Probabilistic diagnosis of performance faults in large-scale parallel applications

  • Authors:
  • Ignacio Laguna;Dong H. Ahn;Bronis R. de Supinski;Saurabh Bagchi;Todd Gamblin

  • Affiliations:
  • Purdue University, West Lafayette, IN, USA;Lawrence Livermore National Laboratory, Livermore, CA, USA;Lawrence Livermore National Laboratory, Livermore, CA, USA;Purdue University, West Lafayette, IN, USA;Lawrence Livermore National Laboratory, Livermore, CA, USA

  • Venue:
  • Proceedings of the 21st international conference on Parallel architectures and compilation techniques
  • Year:
  • 2012

Quantified Score

Hi-index 0.00

Visualization

Abstract

Debugging large-scale parallel applications is challenging. Most existing techniques provide mechanisms for process control but little information about the causes of failures.
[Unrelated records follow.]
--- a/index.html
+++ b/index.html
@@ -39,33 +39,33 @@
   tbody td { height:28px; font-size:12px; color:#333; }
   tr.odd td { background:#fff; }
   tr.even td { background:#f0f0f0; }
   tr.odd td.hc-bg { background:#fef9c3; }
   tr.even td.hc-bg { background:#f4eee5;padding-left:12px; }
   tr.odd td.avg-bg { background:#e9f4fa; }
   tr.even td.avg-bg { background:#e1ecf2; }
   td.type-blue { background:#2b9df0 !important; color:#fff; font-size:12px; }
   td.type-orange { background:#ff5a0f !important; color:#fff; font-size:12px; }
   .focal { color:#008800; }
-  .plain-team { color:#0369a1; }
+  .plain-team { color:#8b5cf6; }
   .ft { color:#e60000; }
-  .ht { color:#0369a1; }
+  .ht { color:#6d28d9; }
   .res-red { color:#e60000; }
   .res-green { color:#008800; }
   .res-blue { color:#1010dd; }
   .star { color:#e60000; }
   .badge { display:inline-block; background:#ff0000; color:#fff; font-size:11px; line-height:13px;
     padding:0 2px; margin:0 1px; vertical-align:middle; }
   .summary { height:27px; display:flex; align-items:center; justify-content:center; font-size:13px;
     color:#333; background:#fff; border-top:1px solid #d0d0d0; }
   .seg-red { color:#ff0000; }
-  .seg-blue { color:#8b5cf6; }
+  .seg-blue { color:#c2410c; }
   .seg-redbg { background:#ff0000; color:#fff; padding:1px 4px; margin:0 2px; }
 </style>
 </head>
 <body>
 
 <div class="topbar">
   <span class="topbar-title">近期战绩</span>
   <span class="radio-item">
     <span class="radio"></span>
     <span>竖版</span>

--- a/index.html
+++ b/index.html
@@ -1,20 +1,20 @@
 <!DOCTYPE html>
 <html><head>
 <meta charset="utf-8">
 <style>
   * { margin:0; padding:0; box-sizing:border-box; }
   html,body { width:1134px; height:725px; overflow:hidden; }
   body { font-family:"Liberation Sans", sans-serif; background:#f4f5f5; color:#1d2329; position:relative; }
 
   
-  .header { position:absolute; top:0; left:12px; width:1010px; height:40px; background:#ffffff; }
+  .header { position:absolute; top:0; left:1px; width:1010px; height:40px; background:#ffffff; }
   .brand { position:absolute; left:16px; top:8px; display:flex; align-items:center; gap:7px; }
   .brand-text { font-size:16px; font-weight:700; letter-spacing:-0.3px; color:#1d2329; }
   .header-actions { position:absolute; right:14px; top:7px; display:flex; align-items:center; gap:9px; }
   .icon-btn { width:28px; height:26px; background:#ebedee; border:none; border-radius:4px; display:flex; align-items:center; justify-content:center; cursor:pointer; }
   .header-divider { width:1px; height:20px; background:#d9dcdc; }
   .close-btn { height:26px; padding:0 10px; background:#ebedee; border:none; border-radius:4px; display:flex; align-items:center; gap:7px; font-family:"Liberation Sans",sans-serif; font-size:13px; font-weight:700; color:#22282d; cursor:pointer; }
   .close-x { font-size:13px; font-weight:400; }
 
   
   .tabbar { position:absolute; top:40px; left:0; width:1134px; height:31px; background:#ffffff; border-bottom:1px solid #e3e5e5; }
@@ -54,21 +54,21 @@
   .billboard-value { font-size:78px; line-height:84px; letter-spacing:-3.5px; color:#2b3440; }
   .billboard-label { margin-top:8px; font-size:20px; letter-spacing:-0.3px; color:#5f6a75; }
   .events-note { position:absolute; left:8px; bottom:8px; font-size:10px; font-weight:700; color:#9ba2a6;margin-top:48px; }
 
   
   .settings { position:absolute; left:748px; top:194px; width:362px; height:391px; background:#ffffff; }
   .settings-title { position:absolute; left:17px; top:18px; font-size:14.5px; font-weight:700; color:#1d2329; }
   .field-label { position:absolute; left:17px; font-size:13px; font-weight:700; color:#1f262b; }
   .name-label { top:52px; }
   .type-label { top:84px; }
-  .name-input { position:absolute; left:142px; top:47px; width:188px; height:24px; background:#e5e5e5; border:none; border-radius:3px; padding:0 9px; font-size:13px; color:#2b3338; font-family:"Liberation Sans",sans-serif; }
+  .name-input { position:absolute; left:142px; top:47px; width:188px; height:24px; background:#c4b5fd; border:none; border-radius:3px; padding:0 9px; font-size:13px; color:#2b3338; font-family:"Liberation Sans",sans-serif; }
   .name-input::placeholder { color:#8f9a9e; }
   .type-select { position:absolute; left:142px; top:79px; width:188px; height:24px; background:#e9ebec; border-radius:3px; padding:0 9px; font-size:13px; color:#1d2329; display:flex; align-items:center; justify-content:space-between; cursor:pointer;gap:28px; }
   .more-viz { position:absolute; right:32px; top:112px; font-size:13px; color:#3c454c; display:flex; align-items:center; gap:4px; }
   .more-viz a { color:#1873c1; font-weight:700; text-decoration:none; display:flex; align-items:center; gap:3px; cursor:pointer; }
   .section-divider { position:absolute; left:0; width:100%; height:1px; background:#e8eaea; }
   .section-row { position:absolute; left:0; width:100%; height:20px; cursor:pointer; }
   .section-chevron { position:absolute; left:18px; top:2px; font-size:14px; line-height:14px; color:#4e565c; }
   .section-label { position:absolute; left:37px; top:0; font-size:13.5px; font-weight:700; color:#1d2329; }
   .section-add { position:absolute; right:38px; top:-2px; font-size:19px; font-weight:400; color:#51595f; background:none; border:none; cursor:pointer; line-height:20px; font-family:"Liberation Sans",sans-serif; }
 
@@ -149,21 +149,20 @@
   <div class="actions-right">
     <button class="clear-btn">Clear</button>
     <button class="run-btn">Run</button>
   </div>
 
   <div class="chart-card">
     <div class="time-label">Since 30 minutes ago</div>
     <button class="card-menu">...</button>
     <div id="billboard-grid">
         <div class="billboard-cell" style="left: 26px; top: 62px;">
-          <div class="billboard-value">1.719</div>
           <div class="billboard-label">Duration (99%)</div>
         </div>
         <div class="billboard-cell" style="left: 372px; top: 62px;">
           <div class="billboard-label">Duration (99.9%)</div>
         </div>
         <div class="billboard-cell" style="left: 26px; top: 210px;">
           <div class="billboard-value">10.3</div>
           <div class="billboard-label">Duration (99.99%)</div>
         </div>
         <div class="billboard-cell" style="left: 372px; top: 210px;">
Most debuggers also scale poorly despite continued growth in supercomputer core counts. Our novel, highly scalable tool helps developers to understand and to fix performance failures and correctness problems at scale. Our tool probabilistically infers the least progressed task in MPI programs using Markov models of execution history and dependence analysis. This analysis guides program slicing to find code that may have caused a failure. In a blind study, we demonstrate that our tool can isolate the root cause of a particularly perplexing bug encountered at scale in a molecular dynamics simulation. Further, we perform fault injections into two benchmark codes and measure the scalability of the tool. Our results show that it accurately detects the least progressed task in most cases and can perform the diagnosis in a fraction of a second with thousands of tasks.